Task details: Determine how many lines in the entries below contain "object", and output that number alone.
--- Data section Enclosed Below ---
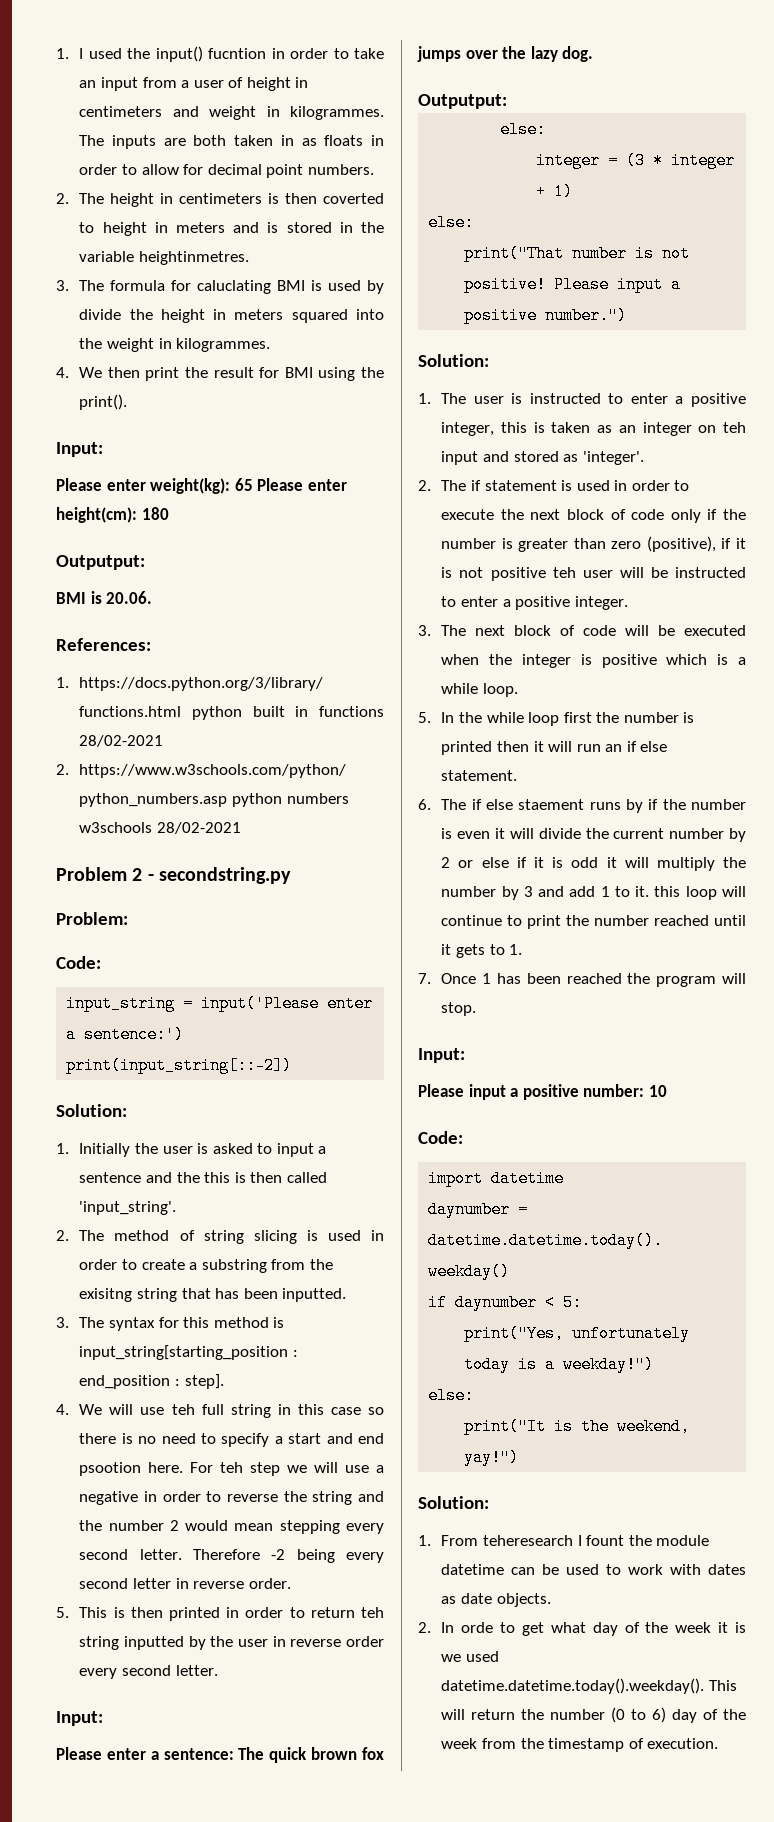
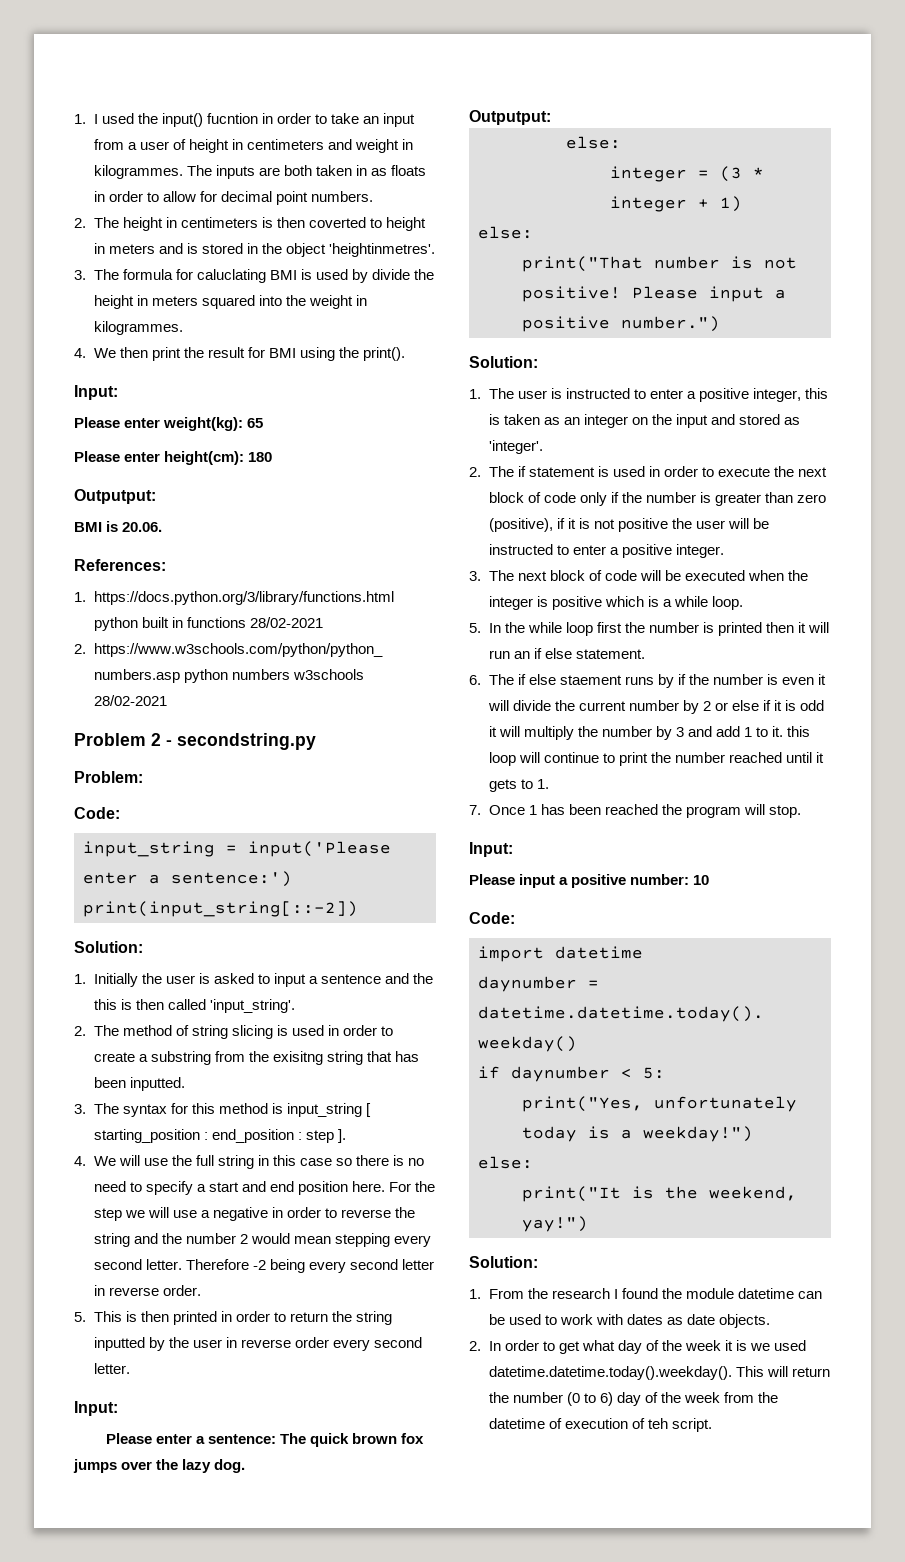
[79,251,249,265] variable heightinmetres. -> [285,243,435,257] object 'heightinmetres'.
(253, 484) none -> (264, 423) //
[79,1345,289,1360] input_string[starting_position -> [286,1103,371,1117] [93,1129,200,1143] input_string [ starting_position
[184,1374,224,1389] step]. -> [305,1129,346,1143] step ].
[171,1404,195,1415] teh -> [171,1155,192,1166] the
[79,1462,142,1476] psootion -> [297,1181,348,1195] position
[220,1462,244,1473] teh -> [415,1181,436,1192] the
[361,1607,384,1618] teh -> [331,1311,352,1322] the
[723,422,746,433] teh -> [651,414,672,425] the
[552,567,576,578] teh -> [671,518,692,529] the
[482,1535,625,1546] teheresearch I fount -> [527,1288,658,1299] the research I found
[461,1622,494,1633] orde -> [504,1340,539,1351] order
[548,1738,719,1752] timestamp of execution. -> [488,1418,712,1432] datetime of execution of teh script.

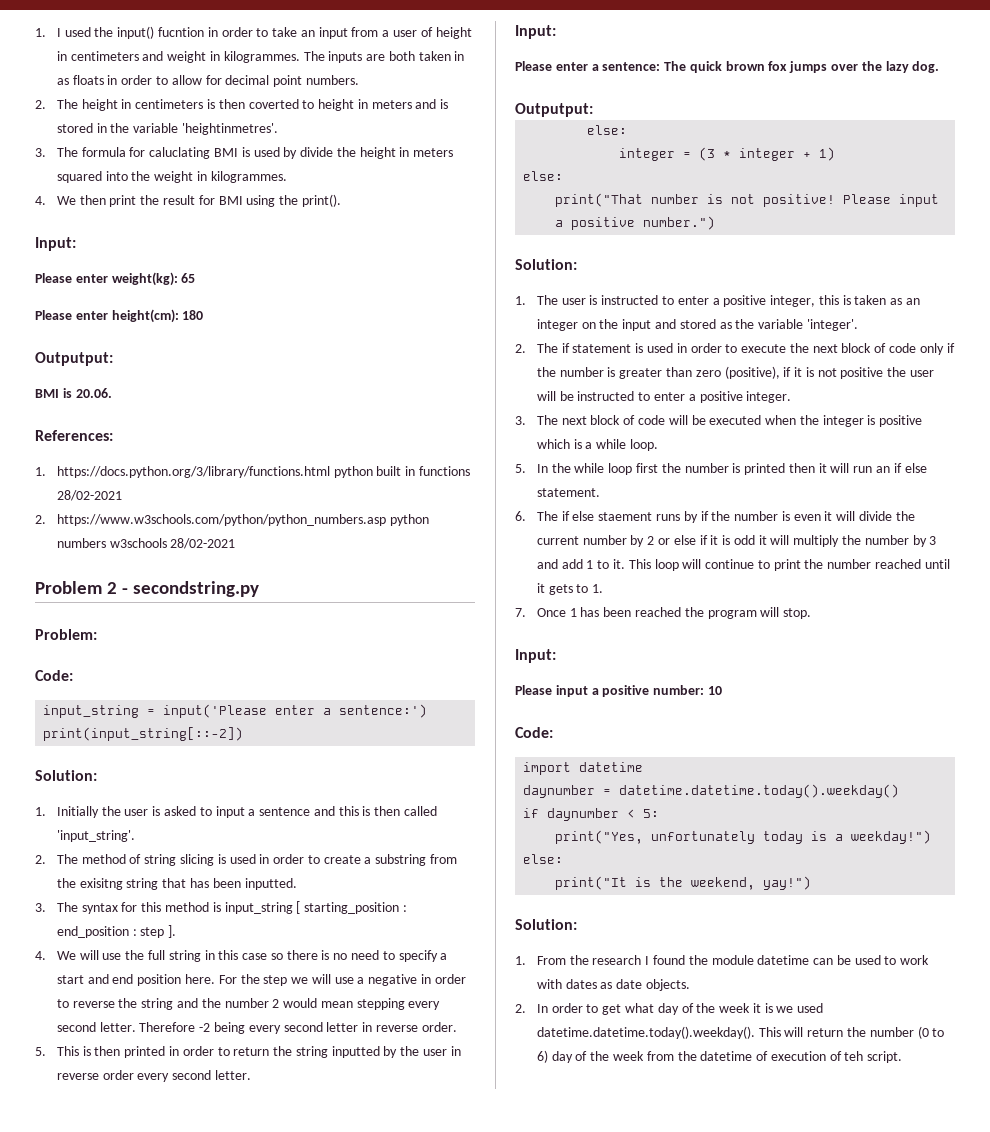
[285,243,326,257] object -> [133,123,179,133] variable
[413,973,434,984] the -> (335, 811) none
(800, 421) none -> [735,319,804,329] the variable
[787,726,811,737] this -> [628,559,651,569] This

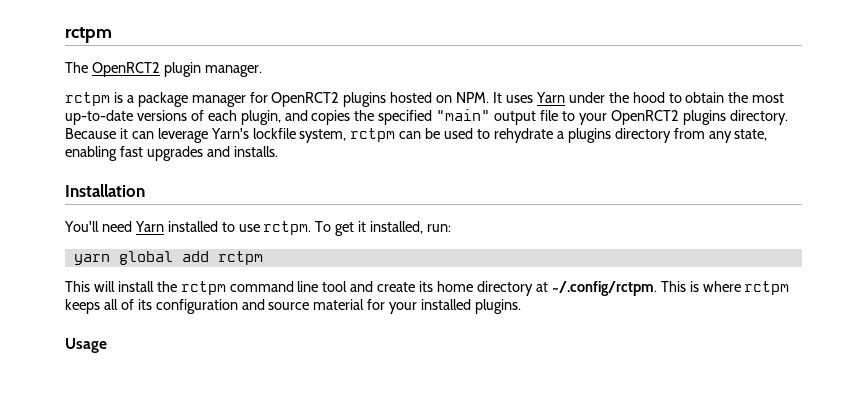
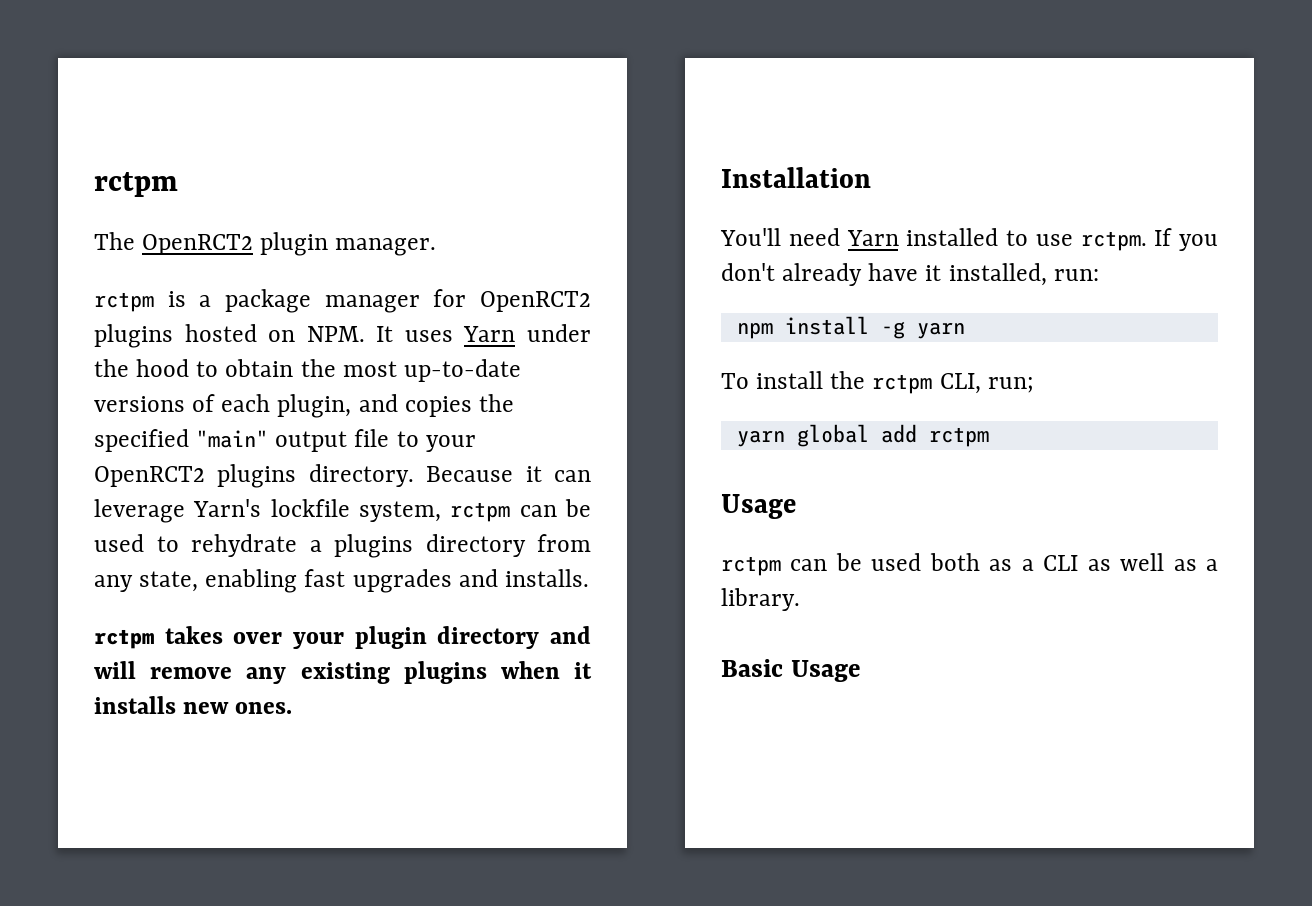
(278, 151) none -> [94,626,591,649] [94,661,592,684] [94,696,293,714] // rctpm takes over your plugin directory and will remove any existing plugins when it installs new ones.
[315,221,452,236] [73,251,263,265] [65,281,790,296] [65,299,522,314] To get it installed, run: // yarn global add rctpm // This will install the rctpm command line tool and create its home directory at ~/.config/rctpm. This is where rctpm keeps all of its configuration and source material for your installed plugins. // -> [1154,228,1218,251] [721,263,1099,286] [736,316,965,339] [721,371,1034,394] [736,424,989,447] [721,494,796,519] [721,553,1218,576] [721,588,800,611] [721,659,783,677] If you don't already have it installed, run: // npm install -g yarn // To install the rctpm CLI, run; // yarn global add rctpm // Usage // rctpm can be used both as a CLI as well as a library. // Basic

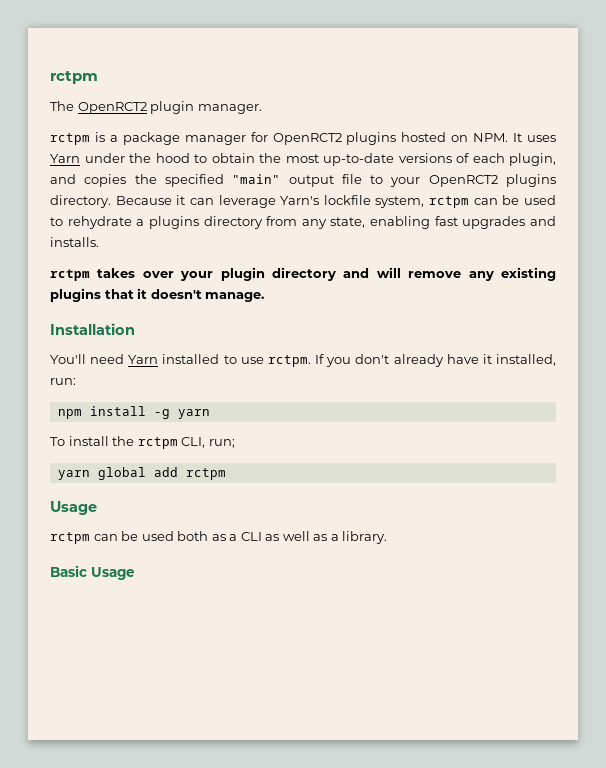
[500,661,592,679] [94,696,293,714] when it installs new ones. -> [104,288,265,302] that it doesn't manage.

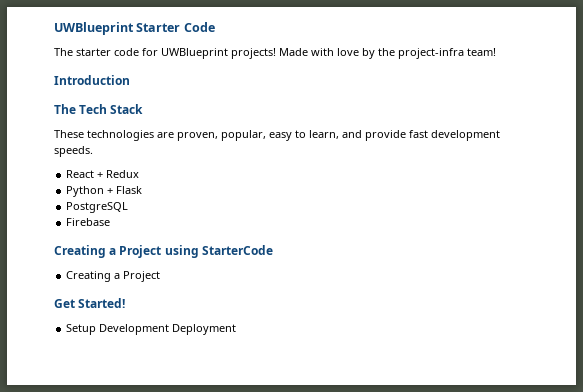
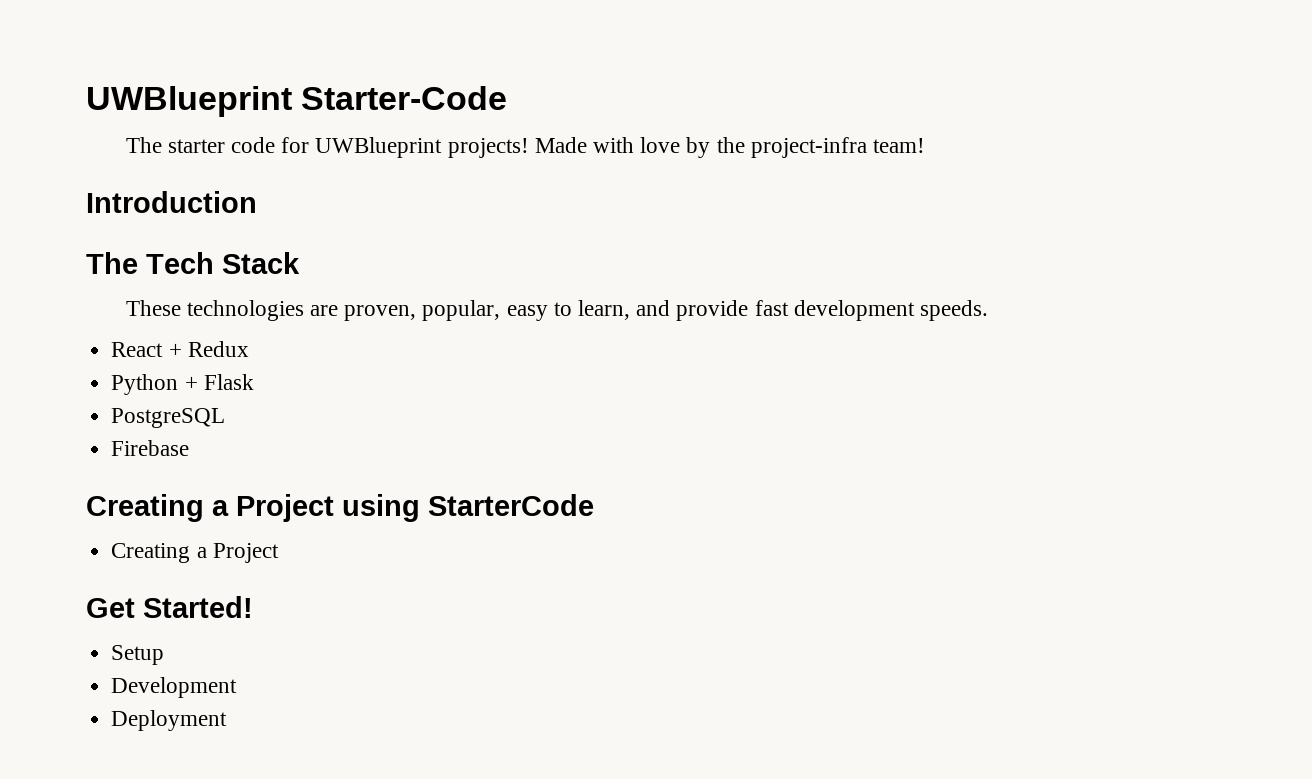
[54,22,215,35] UWBlueprint Starter Code -> [86,86,508,117] UWBlueprint Starter-Code
(97, 329) none -> (165, 655) //
(170, 329) none -> (238, 687) //

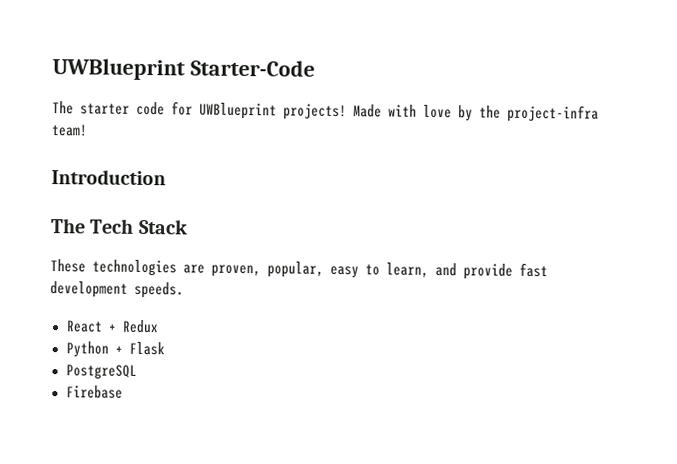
[86,494,594,522] [111,543,279,563] [86,596,253,618] [111,645,165,665] [111,677,238,698] [111,710,228,731] // Creating a Project using StarterCode // Creating a Project // Get Started! // Setup // Development // Deployment -> (123, 392) none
--- End of Enclosed Data section ---
Final answer: 2